A great American trial lawyer and appellate judge.
U.S. Associate Justice Robert H. Jackson said in his opening statement as chief prosecutor in the Nuremberg trials decades ago:
That four great nations, flushed with victory and stung with injury, stay the hand of vengeance and voluntarily submit their captive enemies to the judgment of the law is one of the most significant tributes that power has ever paid to reason.
Blawgletter recalls, from law school, excerpts of Justice Jackson’s speech about Supreme Court advocacy. His Honor’s recommendations included:
One of the first tests of a discriminating advocate is to select the question, or questions, that he will present orally. Legal contentions, like the currency, depreciate through over-issue. The mind of an appellate judge is habitually receptive to the suggestion that a lower court committed an error. But receptiveness declines as the number of assigned errors increases. Multiplicity hints at lack of confidence in any one. Of course, I have not forgotten the reluctance with which a lawyer abandons even the weakest point lest it prove alluring to the same kind of judge. But experience on the bench convinces me that multiplying assignments of error will dilute and weaken a good case and will not save a bad one.

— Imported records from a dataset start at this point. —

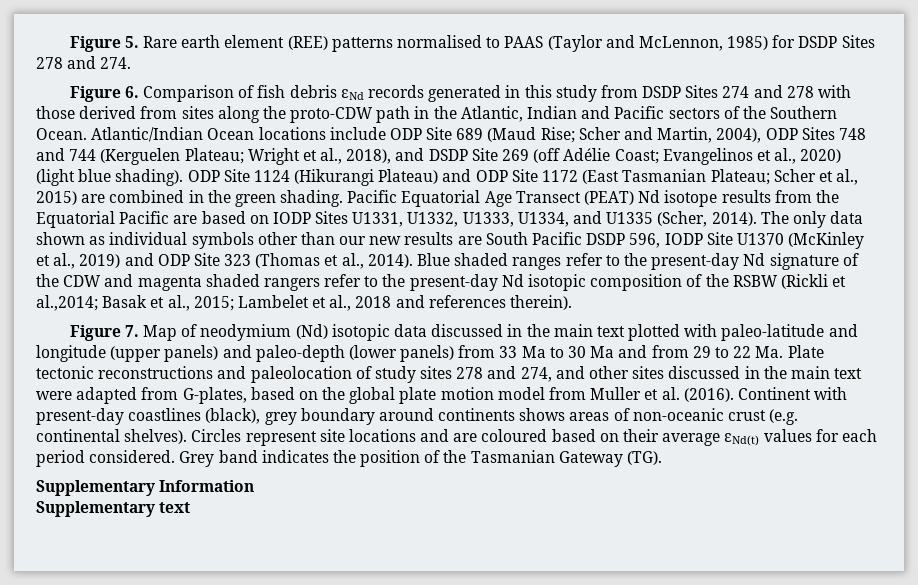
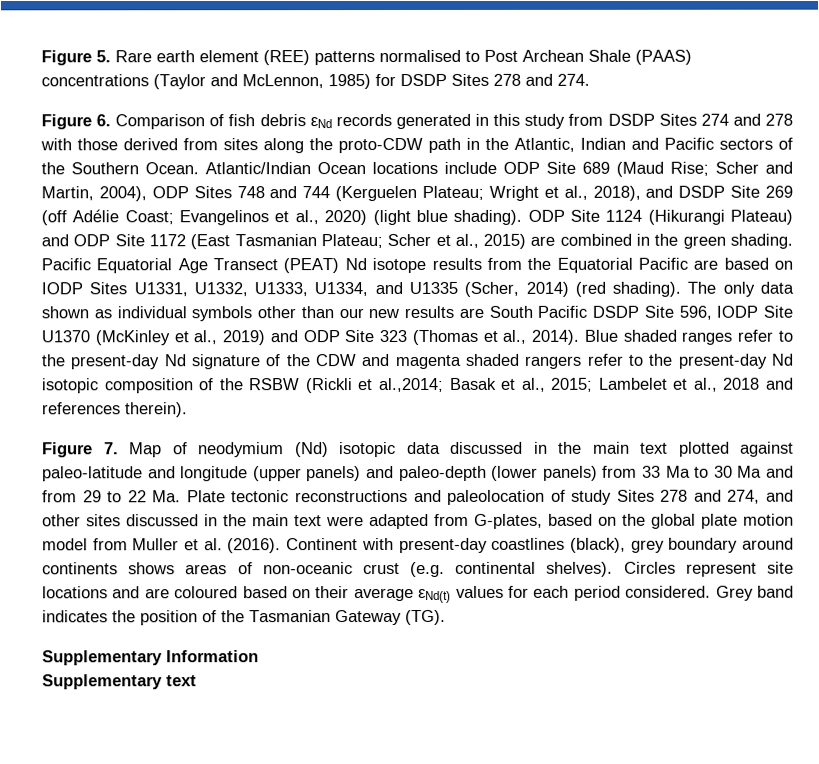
- Figure 5. Rare earth element (REE) patterns normalised to PAAS (Taylor and McLennon, 1985) for DSDP Sites 278 and 274.
+ Figure 5. Rare earth element (REE) patterns normalised to Post Archean Shale (PAAS) concentrations (Taylor and McLennon, 1985) for DSDP Sites 278 and 274.
- Pacific Equatorial Age Transect (PEAT) Nd isotope results from the Equatorial Pacific are based on IODP Sites U1331, U1332, U1333, U1334, and U1335 (Scher, 2014).
+ Pacific Equatorial Age Transect (PEAT) Nd isotope results from the Equatorial Pacific are based on IODP Sites U1331, U1332, U1333, U1334, and U1335 (Scher, 2014) (red shading).
- The only data shown as individual symbols other than our new results are South Pacific DSDP 596, IODP Site U1370 (McKinley et al., 2019) and ODP Site 323 (Thomas et al., 2014).
+ The only data shown as individual symbols other than our new results are South Pacific DSDP Site 596, IODP Site U1370 (McKinley et al., 2019) and ODP Site 323 (Thomas et al., 2014).
- Figure 7. Map of neodymium (Nd) isotopic data discussed in the main text plotted with paleo-latitude and longitude (upper panels) and paleo-depth (lower panels) from 33 Ma to 30 Ma and from 29 to 22 Ma. Plate tectonic reconstructions and paleolocation of study sites 278 and 274, and other sites discussed in the main text were adapted from G-plates, based on the global plate motion model from Muller et al. (2016).
+ Figure 7. Map of neodymium (Nd) isotopic data discussed in the main text plotted against paleo-latitude and longitude (upper panels) and paleo-depth (lower panels) from 33 Ma to 30 Ma and from 29 to 22 Ma. Plate tectonic reconstructions and paleolocation of study Sites 278 and 274, and other sites discussed in the main text were adapted from G-plates, based on the global plate motion model from Muller et al. (2016).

Blawgletter’s memory stems from an article, yesterday, about Chief Justice John Roberts’s views on oral arguments. The Chief suggested that lawyers pay more attention to questions from the bench. "I would try today to be much more receptive, try to process more effectively, ‘Now what does that question tell me about what that judge is thinking?’ and respond rapidly rather than trying to stick to my script," Roberts said.
Blawgletter hopes to remember Their Honors’ sage advice.